Transcribe, word for word, every line from the one containing "- 注意：以上规则由于t.M" through the final line of the records, and omit the pictures.

MATERIAL SHOWN
*****
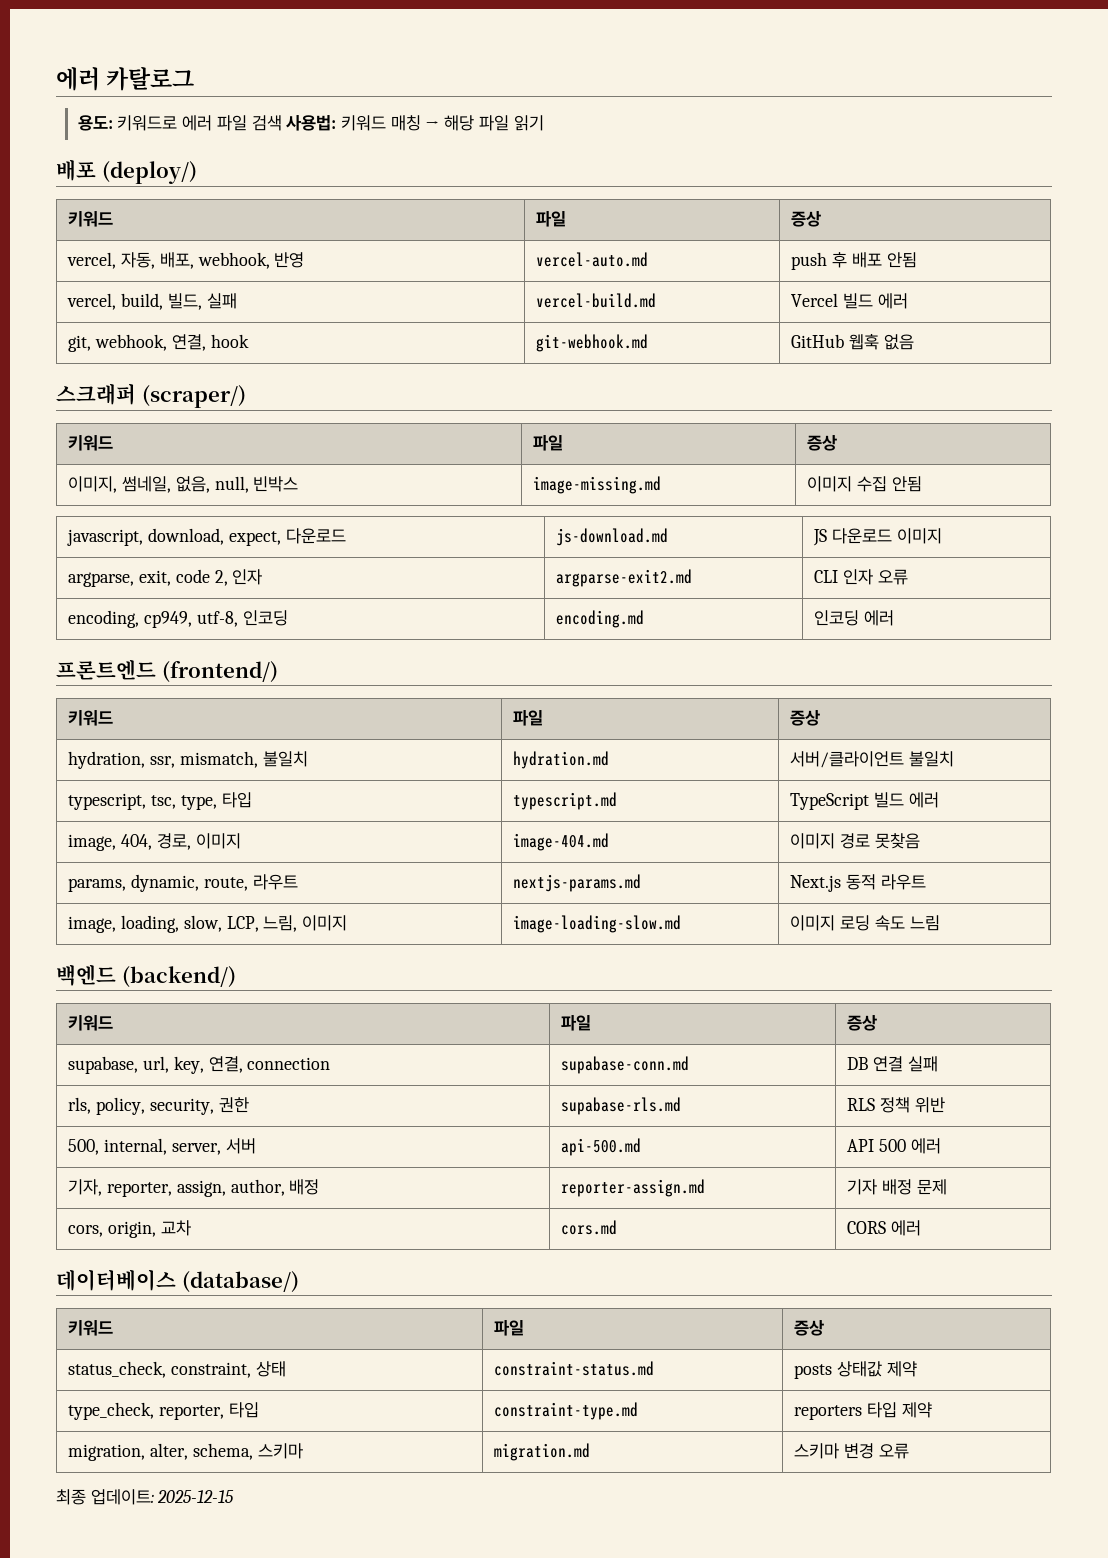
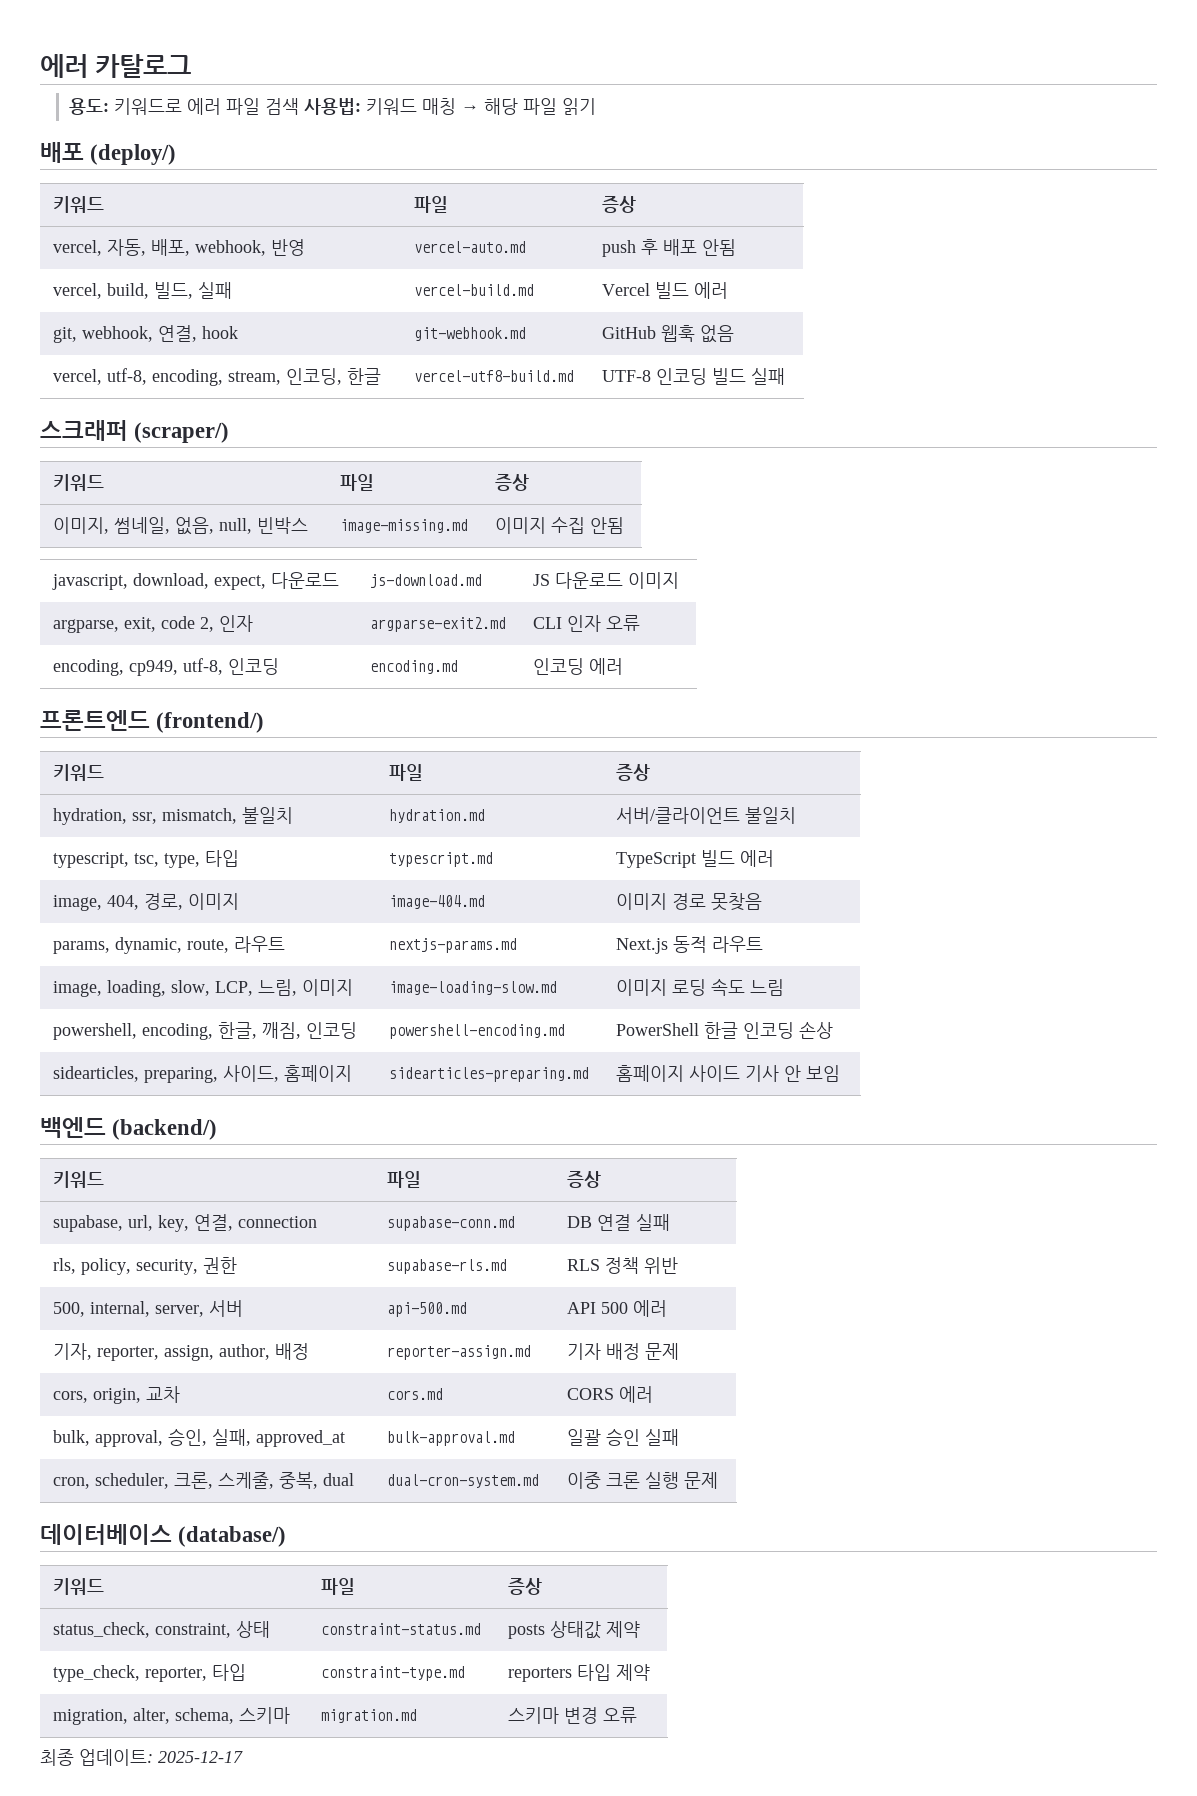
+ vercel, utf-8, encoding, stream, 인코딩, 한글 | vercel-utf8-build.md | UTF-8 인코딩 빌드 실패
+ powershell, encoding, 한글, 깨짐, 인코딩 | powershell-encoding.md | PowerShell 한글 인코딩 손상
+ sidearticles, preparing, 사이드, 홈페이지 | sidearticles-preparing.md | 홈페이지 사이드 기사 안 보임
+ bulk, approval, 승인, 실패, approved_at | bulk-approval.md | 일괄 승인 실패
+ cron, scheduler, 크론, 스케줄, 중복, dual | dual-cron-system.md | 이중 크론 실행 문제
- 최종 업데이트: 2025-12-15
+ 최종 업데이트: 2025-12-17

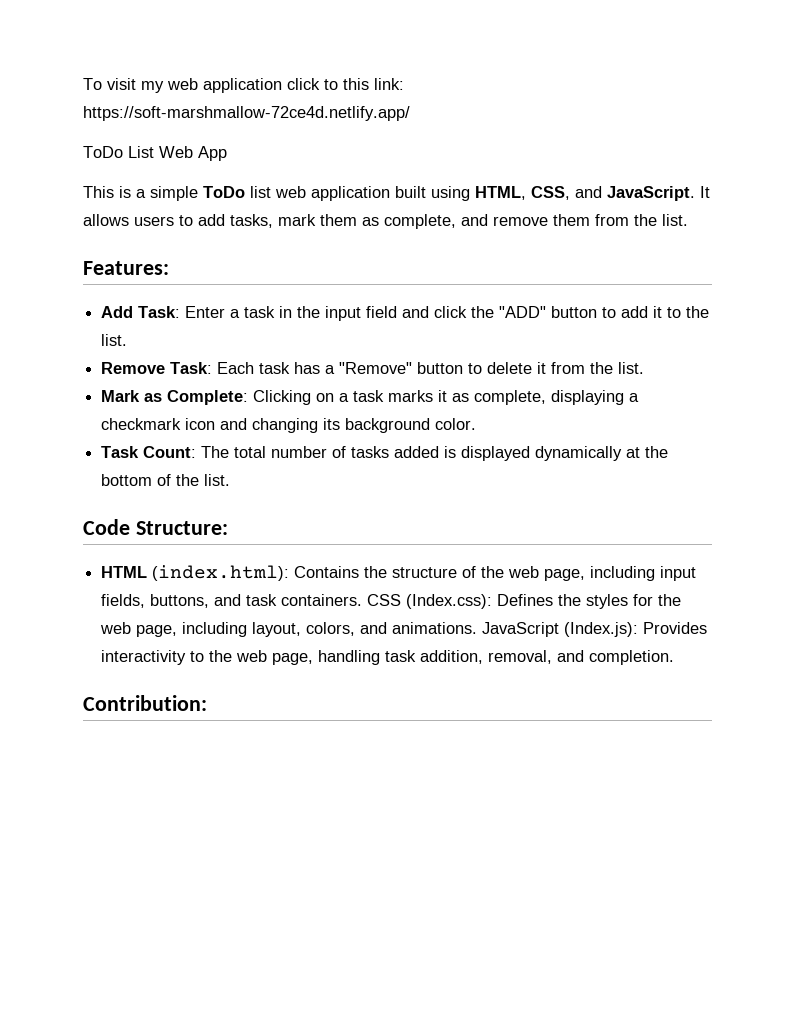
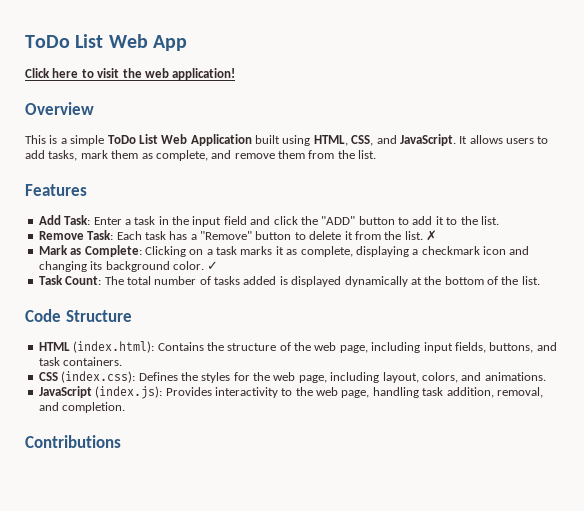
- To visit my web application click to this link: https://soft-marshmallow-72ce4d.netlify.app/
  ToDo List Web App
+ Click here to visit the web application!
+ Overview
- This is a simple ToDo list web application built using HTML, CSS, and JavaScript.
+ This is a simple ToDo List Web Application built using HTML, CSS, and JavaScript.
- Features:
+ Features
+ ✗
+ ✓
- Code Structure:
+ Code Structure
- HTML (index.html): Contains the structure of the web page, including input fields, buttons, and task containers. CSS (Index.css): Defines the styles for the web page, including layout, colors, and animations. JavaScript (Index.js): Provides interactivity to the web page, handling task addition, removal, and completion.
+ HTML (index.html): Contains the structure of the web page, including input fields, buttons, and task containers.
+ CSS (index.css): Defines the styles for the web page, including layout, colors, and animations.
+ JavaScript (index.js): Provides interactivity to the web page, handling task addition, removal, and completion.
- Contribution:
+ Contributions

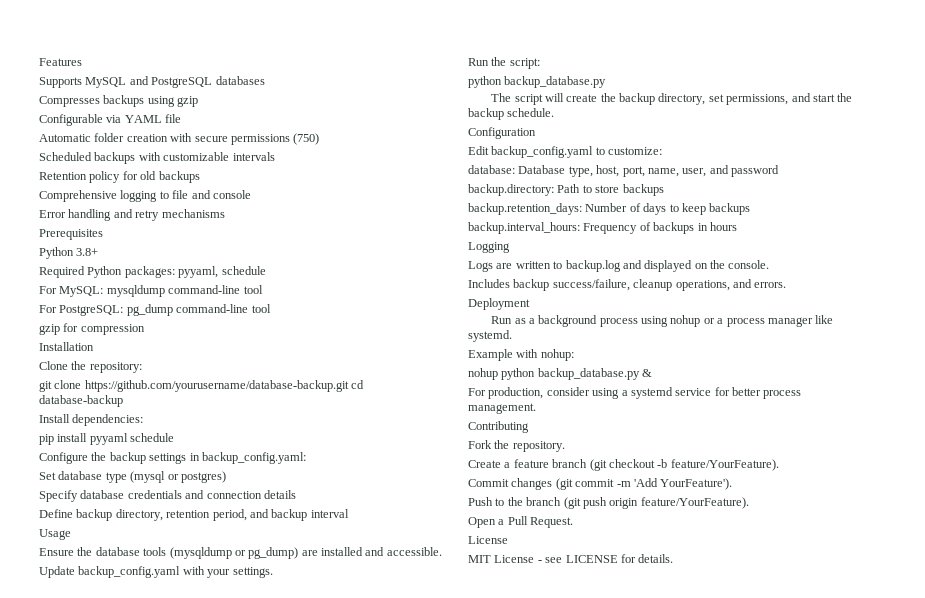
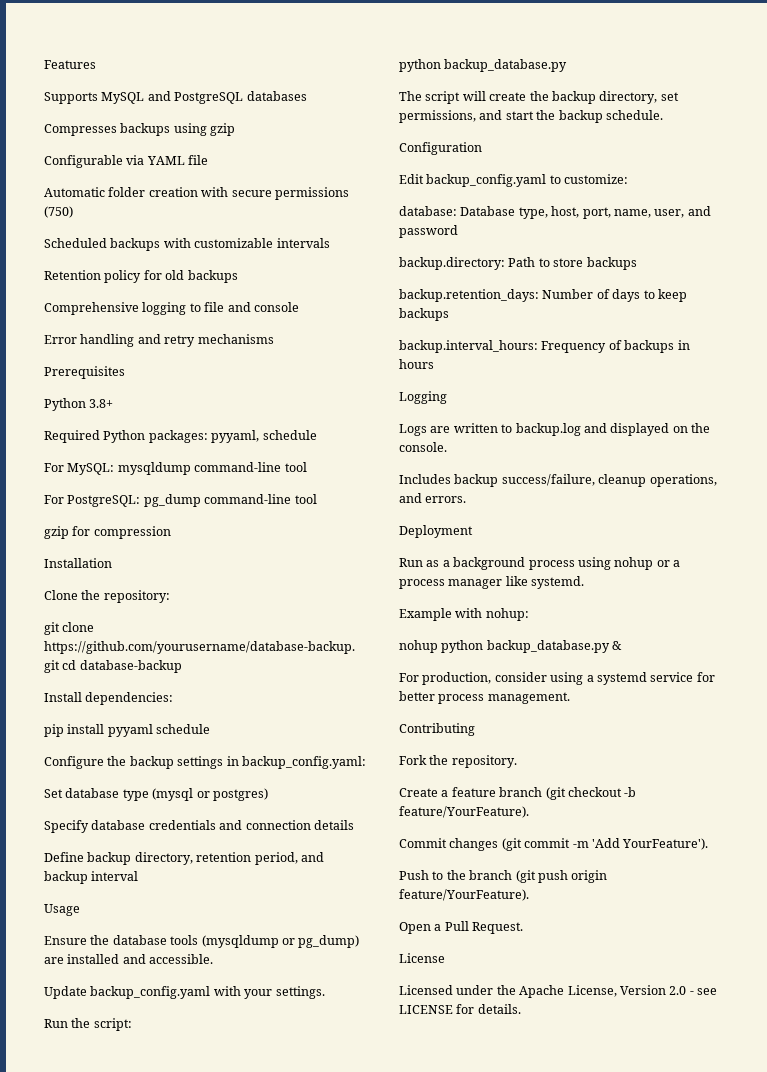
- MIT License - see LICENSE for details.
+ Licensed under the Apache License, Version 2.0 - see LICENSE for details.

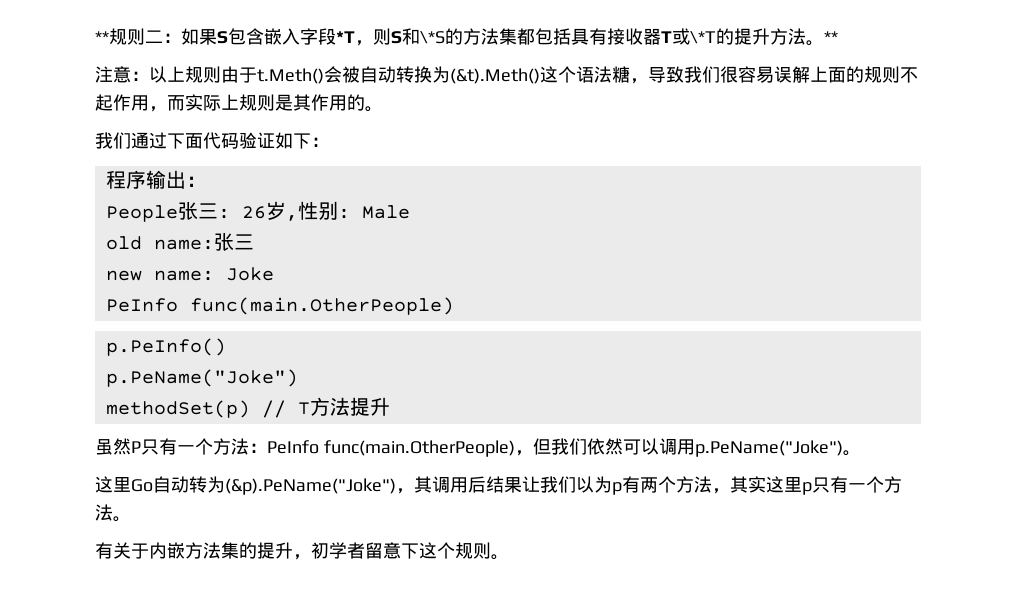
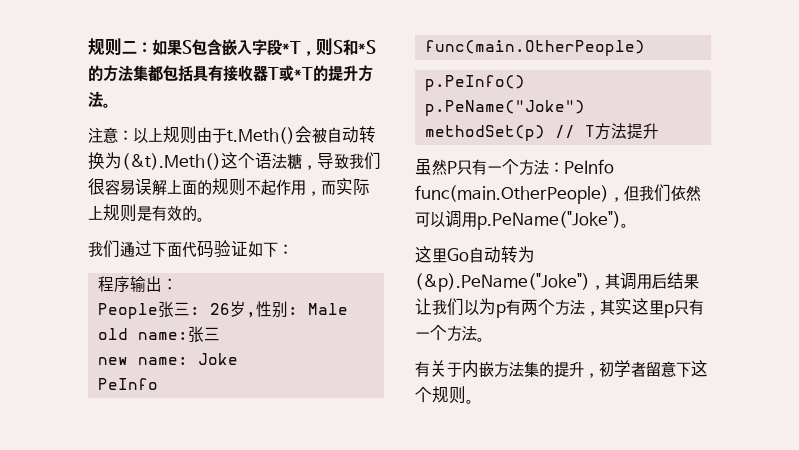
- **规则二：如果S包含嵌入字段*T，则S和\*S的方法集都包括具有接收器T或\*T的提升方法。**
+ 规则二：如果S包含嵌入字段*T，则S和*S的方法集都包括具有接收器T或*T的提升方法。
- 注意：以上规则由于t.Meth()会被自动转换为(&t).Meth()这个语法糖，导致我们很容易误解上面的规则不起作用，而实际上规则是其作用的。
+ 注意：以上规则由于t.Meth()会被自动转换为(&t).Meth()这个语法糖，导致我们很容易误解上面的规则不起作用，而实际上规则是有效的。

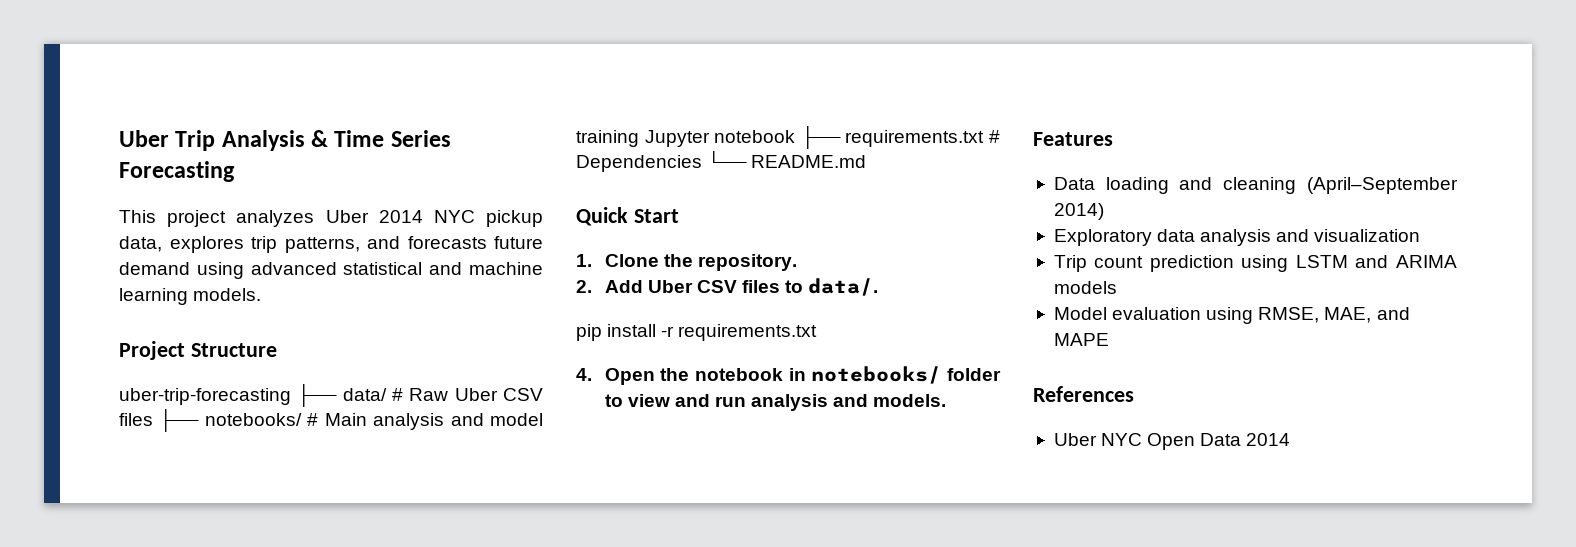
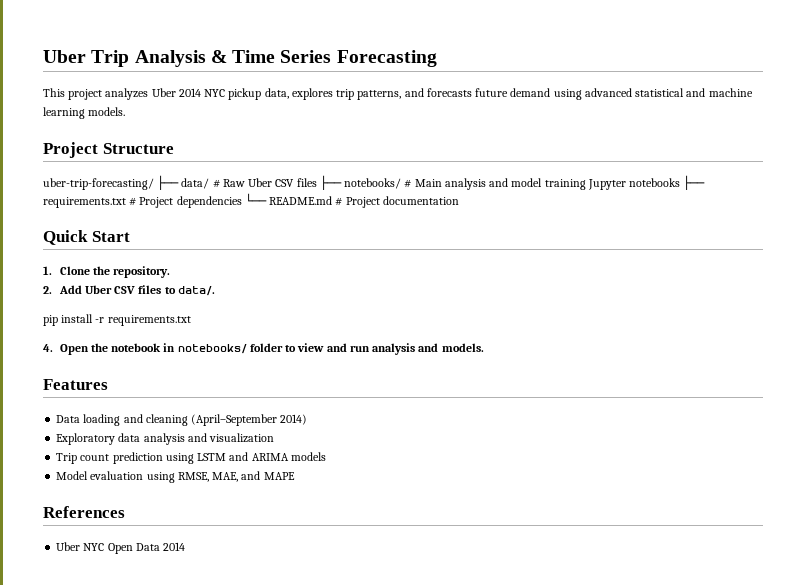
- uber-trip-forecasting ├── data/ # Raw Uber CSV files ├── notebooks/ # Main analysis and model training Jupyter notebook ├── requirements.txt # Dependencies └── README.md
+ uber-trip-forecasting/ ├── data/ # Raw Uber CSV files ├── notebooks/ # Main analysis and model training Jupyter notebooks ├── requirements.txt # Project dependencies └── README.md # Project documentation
*****
TASK OUTPUT
- 注意：以上规则由于t.Meth()会被自动转换为(&t).Meth()这个语法糖，导致我们很容易误解上面的规则不起作用，而实际上规则是其作用的。
+ 注意：以上规则由于t.Meth()会被自动转换为(&t).Meth()这个语法糖，导致我们很容易误解上面的规则不起作用，而实际上规则是有效的。

- uber-trip-forecasting ├── data/ # Raw Uber CSV files ├── notebooks/ # Main analysis and model training Jupyter notebook ├── requirements.txt # Dependencies └── README.md
+ uber-trip-forecasting/ ├── data/ # Raw Uber CSV files ├── notebooks/ # Main analysis and model training Jupyter notebooks ├── requirements.txt # Project dependencies └── README.md # Project documentation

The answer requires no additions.